- [What you are asked to do] Could you copy every entry exactly, dropping the pictures?

[Content revision data]
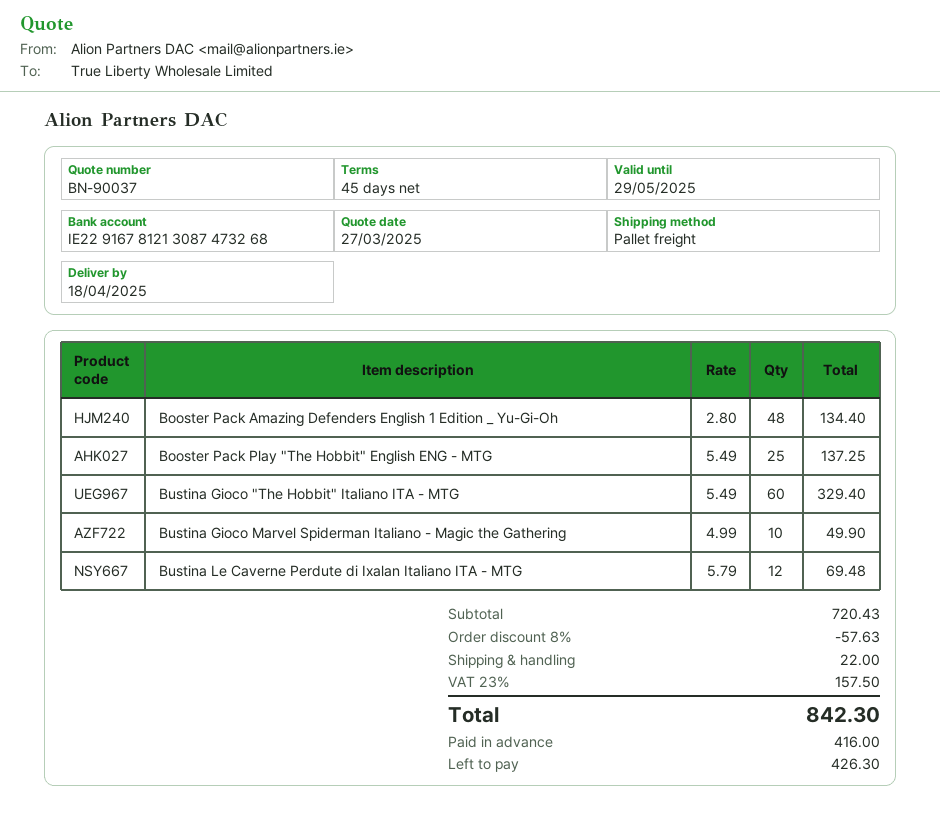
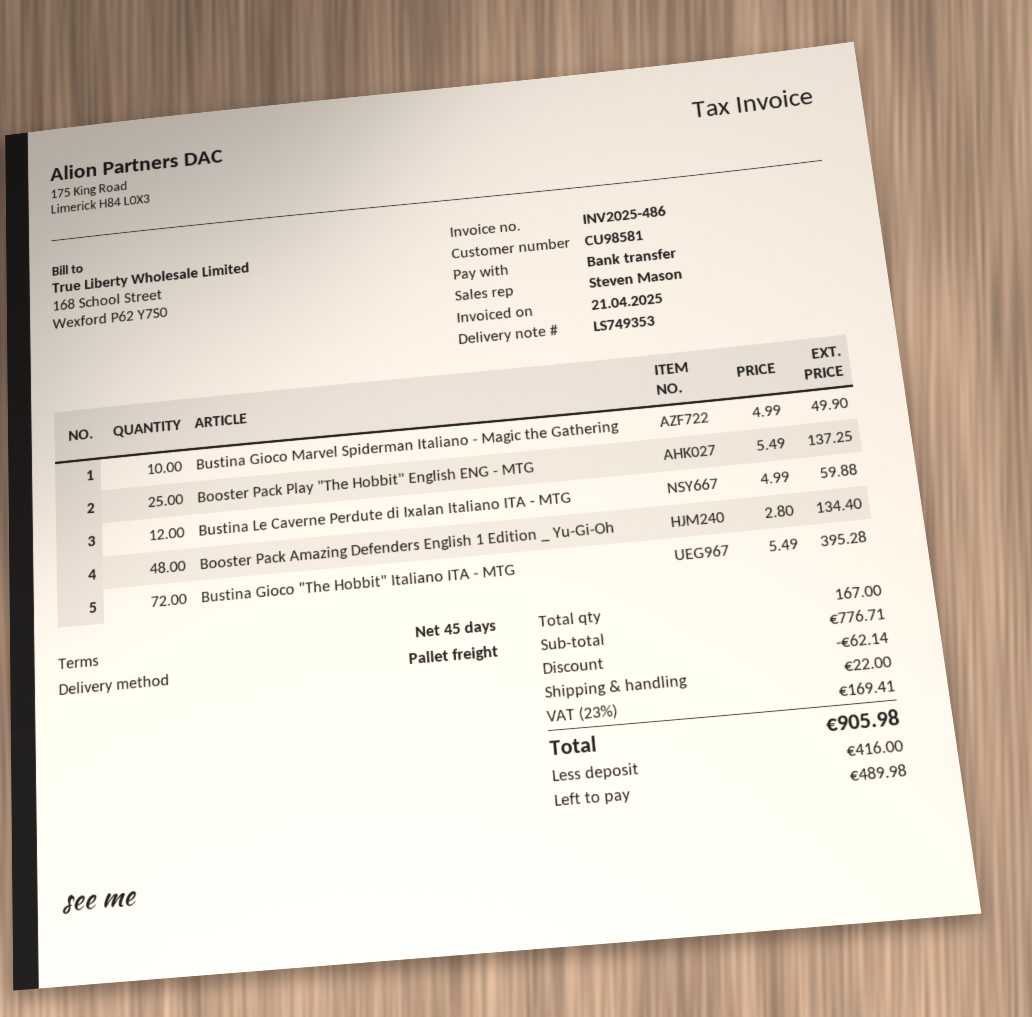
Bustina Gioco "The Hobbit" Italiano ITA - MTG: 60 x 5.49 = 329.40 -> 72 x 5.49 = 395.28
Bustina Le Caverne Perdute di Ixalan Italiano ITA - MTG: 12 x 5.79 = 69.48 -> 12 x 4.99 = 59.88
subtotal: 720.43 -> 776.71
discount: 57.63 -> 62.14
tax: 23% = 157.50 -> 23% = 169.41
total: 842.30 -> 905.98
balance: 426.30 -> 489.98

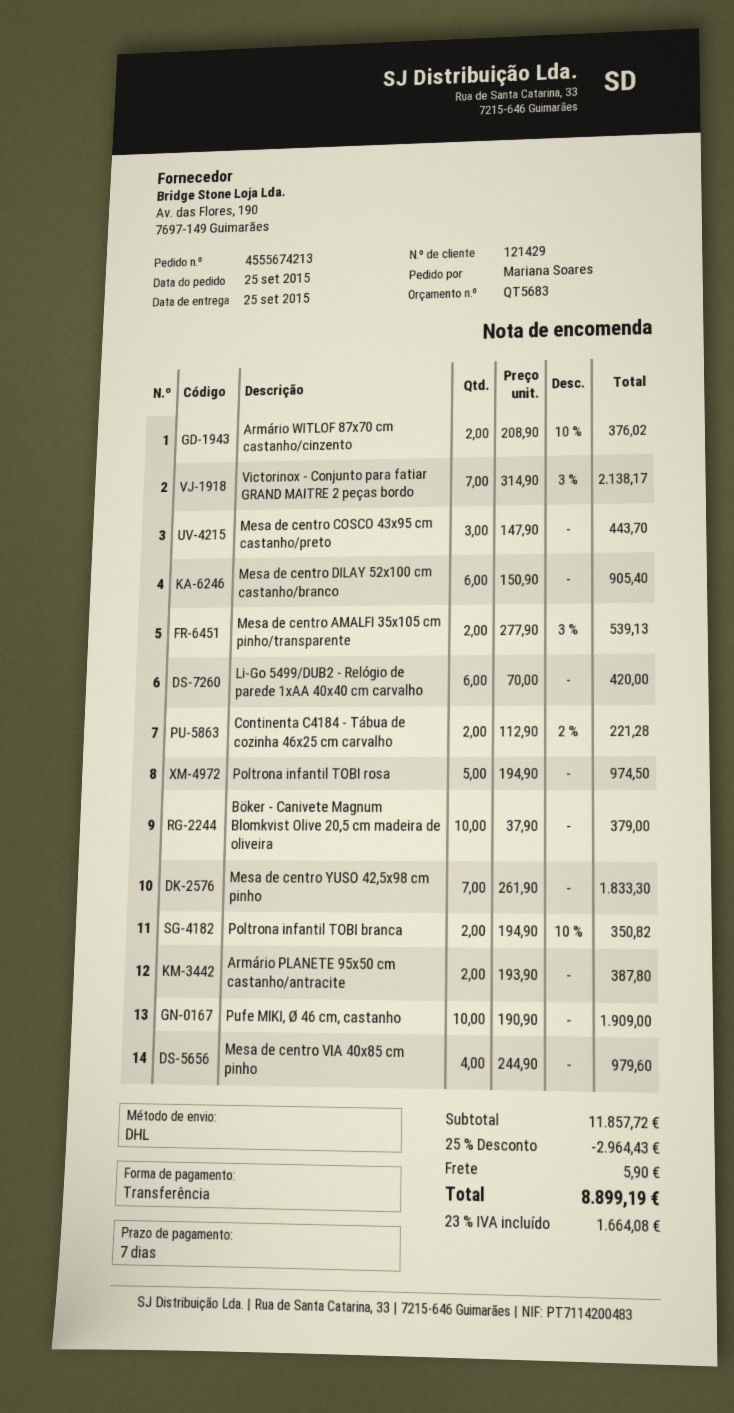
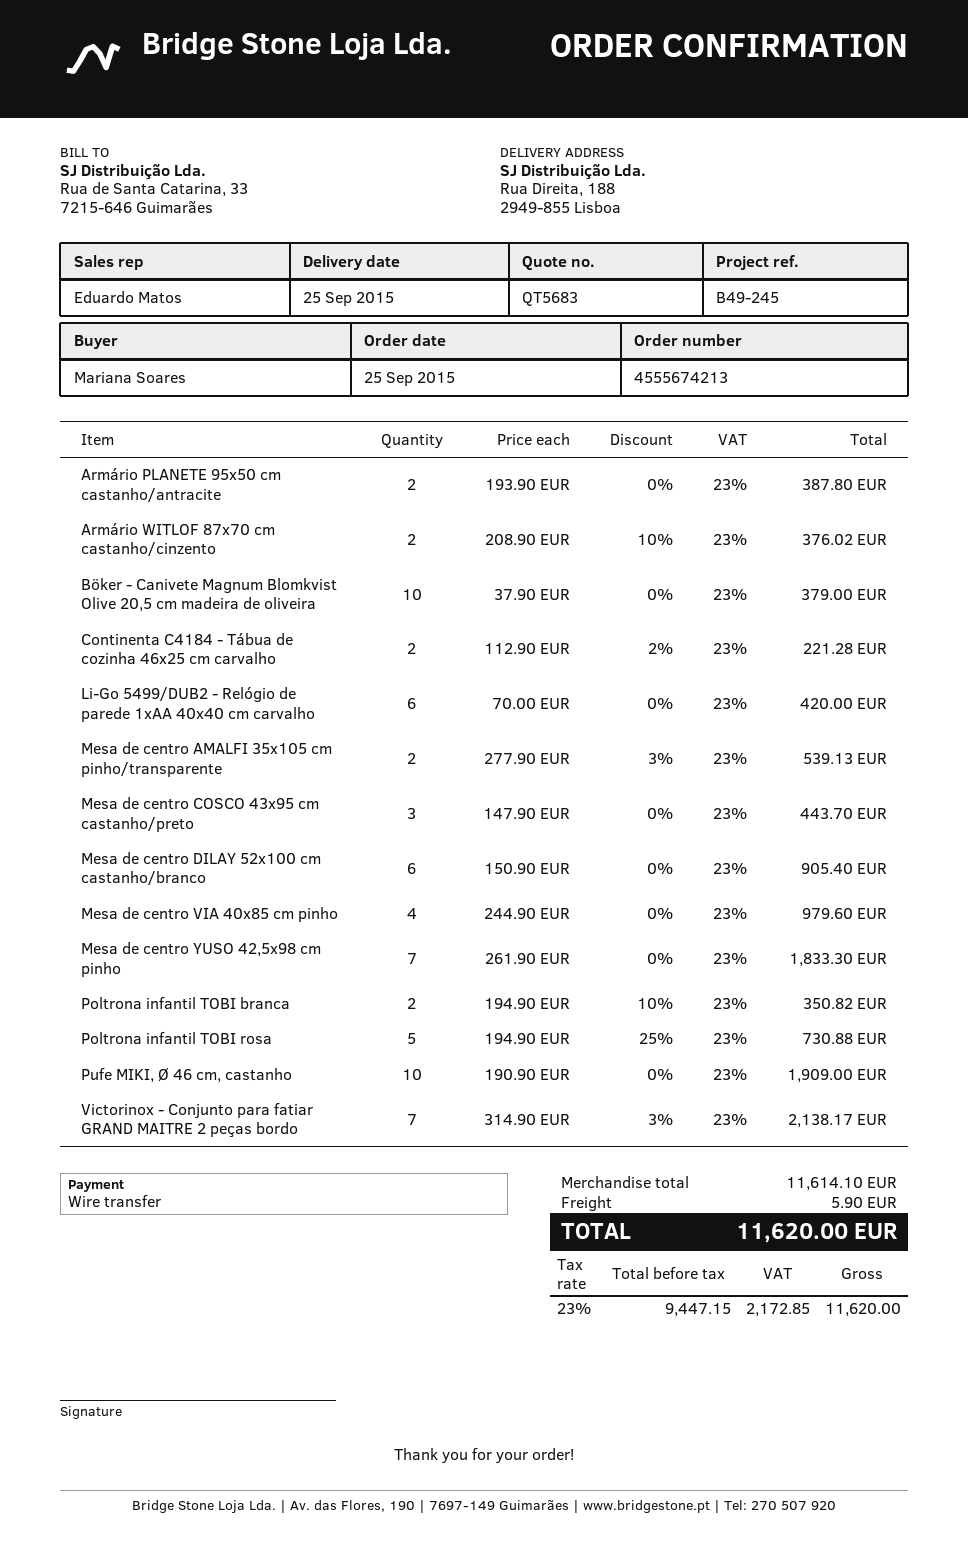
Poltrona infantil TOBI rosa: 5 x 194.90 = 974.50 -> 5 x 194.90 - 25% = 730.88
subtotal: 11857.72 -> 11614.10
discount: 25% = 2964.43 -> none
tax: 23% = 1664.08 -> 23% = 2172.85
total: 8899.19 -> 11620.00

- [The completed task]
Bustina Gioco "The Hobbit" Italiano ITA - MTG: 60 x 5.49 = 329.40 -> 72 x 5.49 = 395.28
Bustina Le Caverne Perdute di Ixalan Italiano ITA - MTG: 12 x 5.79 = 69.48 -> 12 x 4.99 = 59.88
subtotal: 720.43 -> 776.71
discount: 57.63 -> 62.14
tax: 23% = 157.50 -> 23% = 169.41
total: 842.30 -> 905.98
balance: 426.30 -> 489.98

Poltrona infantil TOBI rosa: 5 x 194.90 = 974.50 -> 5 x 194.90 - 25% = 730.88
subtotal: 11857.72 -> 11614.10
discount: 25% = 2964.43 -> none
tax: 23% = 1664.08 -> 23% = 2172.85
total: 8899.19 -> 11620.00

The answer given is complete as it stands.